**Work request**
Print every entry again exactly, with no pictures.

**Dataset extract**
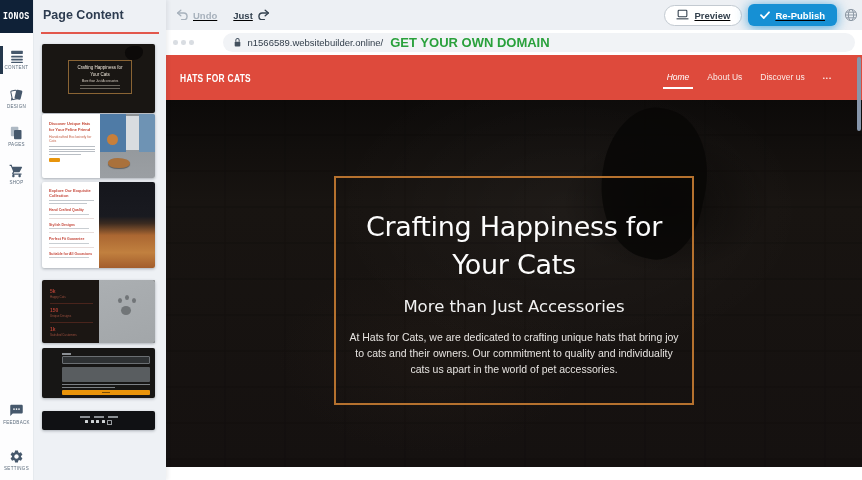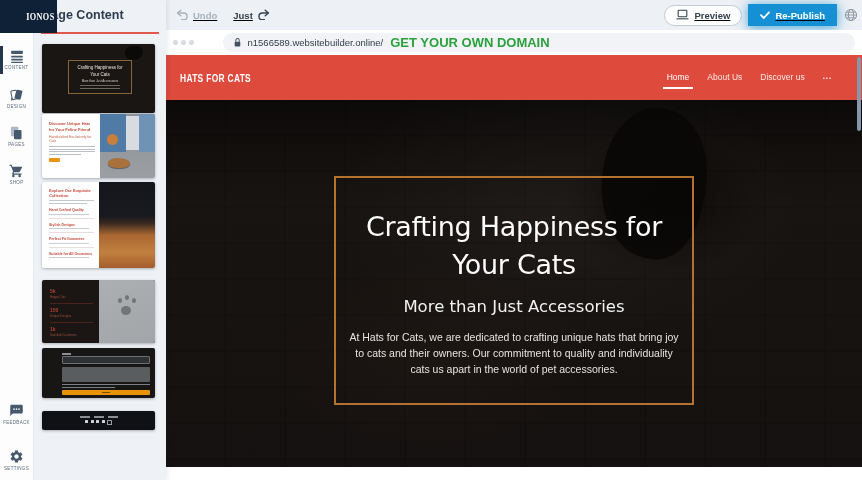--- a/index.html
+++ b/index.html
@@ -4,21 +4,21 @@
 <style>
   html,body{margin:0;padding:0;background:#fff;}
   .app{position:relative;width:862px;height:480px;overflow:hidden;
        font-family:"Liberation Sans",sans-serif;background:#eef1f5;}
 
   
   .rail{position:absolute;left:0;top:0;width:33px;height:480px;background:#fdfdfe;
         border-right:1px solid #e6eaee;z-index:5;}
   .logo{width:33px;height:33px;background:#0f2137;color:#fff;display:flex;align-items:center;
         justify-content:center;font-weight:bold;font-size:10px;letter-spacing:.5px;
-        transform-origin:center;font-family:Liberation Serif, serif;padding-left:24px;}
+        transform-origin:center;font-family:Liberation Mono, monospace;}
   .logo span{display:inline-block;transform:scaleX(.82);}
   .rail-item{position:relative;width:33px;height:36px;display:flex;flex-direction:column;
              align-items:center;justify-content:center;gap:2px;cursor:pointer;}
   .rail-item.active::before{content:"";position:absolute;left:0;top:4px;bottom:4px;width:3px;
              background:#24374c;}
   .rail-item svg{display:block;}
   .rail-label{font-size:4.5px;color:#5b6b7c;letter-spacing:.3px;}
   .rail-top{position:absolute;top:42px;left:0;display:flex;flex-direction:column;gap:2px;}
   .rail-bottom{position:absolute;bottom:2px;left:0;display:flex;flex-direction:column;gap:10px;}
 
@@ -97,41 +97,41 @@
   .toolbar{position:absolute;left:0;top:0;width:100%;height:30px;background:#edf0f4;
            display:flex;align-items:center;box-sizing:border-box;padding:0 4px 0 10px;text-decoration:underline;}
   .tool-undo,.tool-redo{display:flex;align-items:center;gap:4px;font-size:9.5px;cursor:pointer;}
   .tool-undo{color:#a7b1bc;font-weight:bold;}
   .tool-redo{color:#33414f;font-weight:bold;margin-left:16px;}
   .toolbar .spacer{flex:1;}
   .btn-preview{display:flex;align-items:center;gap:5px;height:21px;padding:0 11px;background:#fff;
       border:1px solid #c3cad1;border-radius:11px;font-size:9.5px;font-weight:bold;color:#33404d;
       cursor:pointer;}
   .btn-republish{display:flex;align-items:center;gap:5px;height:22px;padding:0 12px;margin-left:6px;
-      background:#1690d4;border-radius:0;font-size:9.5px;font-weight:bold;color:#fff;cursor:pointer;
+      background:#1690d4;border-radius:6px;font-size:9.5px;font-weight:bold;color:#fff;cursor:pointer;
       box-shadow:0 2px 10px rgba(23,144,212,.55),0 0 16px rgba(23,144,212,.3);}
   .globe{margin-left:7px;cursor:pointer;display:flex;align-items:center;}
 
   .chrome{position:absolute;left:0;top:30px;width:100%;height:25px;background:#fff;
           display:flex;align-items:center;box-sizing:border-box;padding:0 7px;gap:22px;}
   .win-dots{display:flex;gap:3.5px;margin-right:7px;}
   .win-dots i{width:4.5px;height:4.5px;border-radius:50%;background:#d9dde2;display:block;}
   .url-pill{flex:1;height:19px;background:#f1f3f6;border-radius:10px;display:flex;align-items:center;
             padding:0 10px;box-sizing:border-box;}
   .url-text{font-size:9.5px;color:#313d4a;margin-left:6px;}
   .url-cta{font-size:13px;font-weight:bold;color:#2aa13c;margin-left:7px;cursor:pointer;}
 
   .preview{position:absolute;left:0;top:55px;width:100%;height:412px;overflow:hidden;background:#131010;}
   .site-header{position:absolute;left:0;top:0;width:100%;height:45px;background:#de4a3c;
                display:flex;align-items:center;box-sizing:border-box;padding:0 30px 0 14px;}
   .brand{color:#fff;font-weight:bold;font-size:10.5px;letter-spacing:.4px;transform:scaleX(.8);
          transform-origin:left center;white-space:nowrap;}
   .site-nav{margin-left:auto;display:flex;align-items:center;gap:18px;}
   .nav-link{font-size:8.5px;color:#fbeae7;cursor:pointer;position:relative;padding-bottom:2px;}
-  .nav-link.current{color:#fff;}
+  .nav-link.current{color:#fff;font-style:italic;}
   .nav-link.current::after{content:"";position:absolute;left:-4px;right:-4px;bottom:-5px;height:1.5px;
       background:#fff;}
   .nav-more{font-size:6px;color:#fbeae7;letter-spacing:1px;cursor:pointer;}
 
   .hero{position:absolute;left:0;top:45px;width:100%;height:367px;
         background:
           radial-gradient(150px 100px at 72% 28%,rgba(0,0,0,.55),transparent 70%),
           radial-gradient(220px 140px at 38% 70%,rgba(96,72,50,.08),transparent 70%),
           radial-gradient(340px 220px at 58% 30%,rgba(255,255,255,.03),transparent 70%),
           linear-gradient(180deg,#0c0a09 0%,#181411 28%,#151110 100%);}

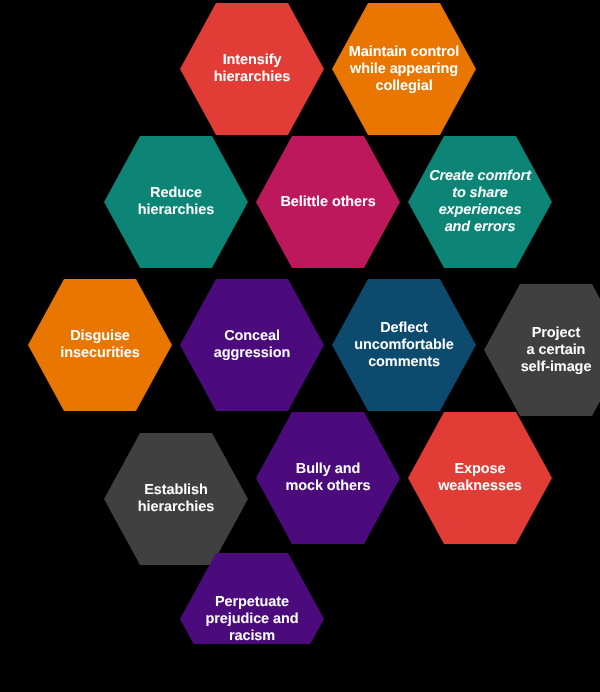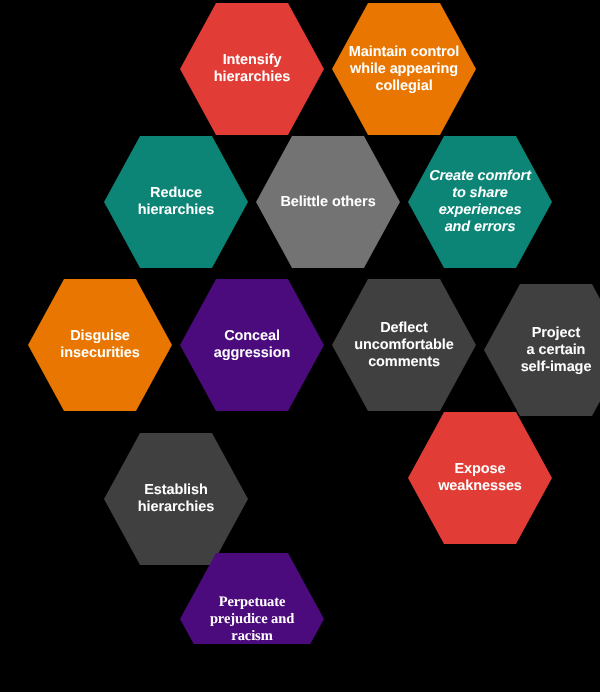--- a/index.html
+++ b/index.html
@@ -51,53 +51,57 @@
     </div>
     <div class="hex" style="left: 304px; top: 3px; background: rgb(232, 118, 0);">
       <span class="label">Maintain control
 while appearing
 collegial</span>
     </div>
     <div class="hex" style="left: 76px; top: 136px; background: rgb(12, 133, 118);">
       <span class="label">Reduce
 hierarchies</span>
     </div>
-    <div class="hex" style="left: 228px; top: 136px; background: #737373; justify-content: center;">
+    <div class="hex" style="left: 228px; top: 136px; background: #be185d; justify-content: center;">
       <span class="label">Belittle others</span>
     </div>
     <div class="hex" style="left: 380px; top: 136px; background: rgb(12, 133, 118); font-style: italic;">
       <span class="label">Create comfort
 to share
 experiences
 and errors</span>
     </div>
     <div class="hex" style="left: 0px; top: 279px; background: rgb(232, 118, 0);">
       <span class="label">Disguise
 insecurities</span>
     </div>
     <div class="hex" style="left: 152px; top: 279px; background: rgb(76, 11, 125);">
       <span class="label">Conceal
 aggression</span>
     </div>
-    <div class="hex" style="left: 304px; top: 279px; background: #404040;">
+    <div class="hex" style="left: 304px; top: 279px; background: #0c4a6e;">
       <span class="label">Deflect
 uncomfortable
 comments</span>
     </div>
     <div class="hex" style="left: 456px; top: 284px; background: #404040;">
       <span class="label">Project
 a certain
 self-image</span>
     </div>
     <div class="hex" style="left: 76px; top: 433px; background: #404040;">
       <span class="label">Establish
 hierarchies</span>
     </div>
+    <div class="hex" style="left: 228px; top: 412px; background: rgb(76, 11, 125);">
+      <span class="label">Bully and
+mock others</span>
+    </div>
     <div class="hex" style="left: 380px; top: 412px; background: rgb(225, 60, 53);">
       <span class="label">Expose
 weaknesses</span>
     </div>
-    <div class="hex" style="left: 152px; top: 553px; background: rgb(76, 11, 125); font-family: Liberation Serif, serif;">
+    <div class="hex" style="left: 152px; top: 553px; background: rgb(76, 11, 125);">
       <span class="label">Perpetuate
 prejudice and
 racism</span>
     </div>
   </div>
 
 </body></html>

**Your response**
--- a/index.html
+++ b/index.html
@@ -4,21 +4,21 @@
 <style>
   html,body{margin:0;padding:0;background:#fff;}
   .app{position:relative;width:862px;height:480px;overflow:hidden;
        font-family:"Liberation Sans",sans-serif;background:#eef1f5;}
 
   
   .rail{position:absolute;left:0;top:0;width:33px;height:480px;background:#fdfdfe;
         border-right:1px solid #e6eaee;z-index:5;}
   .logo{width:33px;height:33px;background:#0f2137;color:#fff;display:flex;align-items:center;
         justify-content:center;font-weight:bold;font-size:10px;letter-spacing:.5px;
-        transform-origin:center;font-family:Liberation Serif, serif;padding-left:24px;}
+        transform-origin:center;font-family:Liberation Mono, monospace;}
   .logo span{display:inline-block;transform:scaleX(.82);}
   .rail-item{position:relative;width:33px;height:36px;display:flex;flex-direction:column;
              align-items:center;justify-content:center;gap:2px;cursor:pointer;}
   .rail-item.active::before{content:"";position:absolute;left:0;top:4px;bottom:4px;width:3px;
              background:#24374c;}
   .rail-item svg{display:block;}
   .rail-label{font-size:4.5px;color:#5b6b7c;letter-spacing:.3px;}
   .rail-top{position:absolute;top:42px;left:0;display:flex;flex-direction:column;gap:2px;}
   .rail-bottom{position:absolute;bottom:2px;left:0;display:flex;flex-direction:column;gap:10px;}
 
@@ -97,41 +97,41 @@
   .toolbar{position:absolute;left:0;top:0;width:100%;height:30px;background:#edf0f4;
            display:flex;align-items:center;box-sizing:border-box;padding:0 4px 0 10px;text-decoration:underline;}
   .tool-undo,.tool-redo{display:flex;align-items:center;gap:4px;font-size:9.5px;cursor:pointer;}
   .tool-undo{color:#a7b1bc;font-weight:bold;}
   .tool-redo{color:#33414f;font-weight:bold;margin-left:16px;}
   .toolbar .spacer{flex:1;}
   .btn-preview{display:flex;align-items:center;gap:5px;height:21px;padding:0 11px;background:#fff;
       border:1px solid #c3cad1;border-radius:11px;font-size:9.5px;font-weight:bold;color:#33404d;
       cursor:pointer;}
   .btn-republish{display:flex;align-items:center;gap:5px;height:22px;padding:0 12px;margin-left:6px;
-      background:#1690d4;border-radius:0;font-size:9.5px;font-weight:bold;color:#fff;cursor:pointer;
+      background:#1690d4;border-radius:6px;font-size:9.5px;font-weight:bold;color:#fff;cursor:pointer;
       box-shadow:0 2px 10px rgba(23,144,212,.55),0 0 16px rgba(23,144,212,.3);}
   .globe{margin-left:7px;cursor:pointer;display:flex;align-items:center;}
 
   .chrome{position:absolute;left:0;top:30px;width:100%;height:25px;background:#fff;
           display:flex;align-items:center;box-sizing:border-box;padding:0 7px;gap:22px;}
   .win-dots{display:flex;gap:3.5px;margin-right:7px;}
   .win-dots i{width:4.5px;height:4.5px;border-radius:50%;background:#d9dde2;display:block;}
   .url-pill{flex:1;height:19px;background:#f1f3f6;border-radius:10px;display:flex;align-items:center;
             padding:0 10px;box-sizing:border-box;}
   .url-text{font-size:9.5px;color:#313d4a;margin-left:6px;}
   .url-cta{font-size:13px;font-weight:bold;color:#2aa13c;margin-left:7px;cursor:pointer;}
 
   .preview{position:absolute;left:0;top:55px;width:100%;height:412px;overflow:hidden;background:#131010;}
   .site-header{position:absolute;left:0;top:0;width:100%;height:45px;background:#de4a3c;
                display:flex;align-items:center;box-sizing:border-box;padding:0 30px 0 14px;}
   .brand{color:#fff;font-weight:bold;font-size:10.5px;letter-spacing:.4px;transform:scaleX(.8);
          transform-origin:left center;white-space:nowrap;}
   .site-nav{margin-left:auto;display:flex;align-items:center;gap:18px;}
   .nav-link{font-size:8.5px;color:#fbeae7;cursor:pointer;position:relative;padding-bottom:2px;}
-  .nav-link.current{color:#fff;}
+  .nav-link.current{color:#fff;font-style:italic;}
   .nav-link.current::after{content:"";position:absolute;left:-4px;right:-4px;bottom:-5px;height:1.5px;
       background:#fff;}
   .nav-more{font-size:6px;color:#fbeae7;letter-spacing:1px;cursor:pointer;}
 
   .hero{position:absolute;left:0;top:45px;width:100%;height:367px;
         background:
           radial-gradient(150px 100px at 72% 28%,rgba(0,0,0,.55),transparent 70%),
           radial-gradient(220px 140px at 38% 70%,rgba(96,72,50,.08),transparent 70%),
           radial-gradient(340px 220px at 58% 30%,rgba(255,255,255,.03),transparent 70%),
           linear-gradient(180deg,#0c0a09 0%,#181411 28%,#151110 100%);}

--- a/index.html
+++ b/index.html
@@ -51,53 +51,57 @@
     </div>
     <div class="hex" style="left: 304px; top: 3px; background: rgb(232, 118, 0);">
       <span class="label">Maintain control
 while appearing
 collegial</span>
     </div>
     <div class="hex" style="left: 76px; top: 136px; background: rgb(12, 133, 118);">
       <span class="label">Reduce
 hierarchies</span>
     </div>
-    <div class="hex" style="left: 228px; top: 136px; background: #737373; justify-content: center;">
+    <div class="hex" style="left: 228px; top: 136px; background: #be185d; justify-content: center;">
       <span class="label">Belittle others</span>
     </div>
     <div class="hex" style="left: 380px; top: 136px; background: rgb(12, 133, 118); font-style: italic;">
       <span class="label">Create comfort
 to share
 experiences
 and errors</span>
     </div>
     <div class="hex" style="left: 0px; top: 279px; background: rgb(232, 118, 0);">
       <span class="label">Disguise
 insecurities</span>
     </div>
     <div class="hex" style="left: 152px; top: 279px; background: rgb(76, 11, 125);">
       <span class="label">Conceal
 aggression</span>
     </div>
-    <div class="hex" style="left: 304px; top: 279px; background: #404040;">
+    <div class="hex" style="left: 304px; top: 279px; background: #0c4a6e;">
       <span class="label">Deflect
 uncomfortable
 comments</span>
     </div>
     <div class="hex" style="left: 456px; top: 284px; background: #404040;">
       <span class="label">Project
 a certain
 self-image</span>
     </div>
     <div class="hex" style="left: 76px; top: 433px; background: #404040;">
       <span class="label">Establish
 hierarchies</span>
     </div>
+    <div class="hex" style="left: 228px; top: 412px; background: rgb(76, 11, 125);">
+      <span class="label">Bully and
+mock others</span>
+    </div>
     <div class="hex" style="left: 380px; top: 412px; background: rgb(225, 60, 53);">
       <span class="label">Expose
 weaknesses</span>
     </div>
-    <div class="hex" style="left: 152px; top: 553px; background: rgb(76, 11, 125); font-family: Liberation Serif, serif;">
+    <div class="hex" style="left: 152px; top: 553px; background: rgb(76, 11, 125);">
       <span class="label">Perpetuate
 prejudice and
 racism</span>
     </div>
   </div>
 
 </body></html>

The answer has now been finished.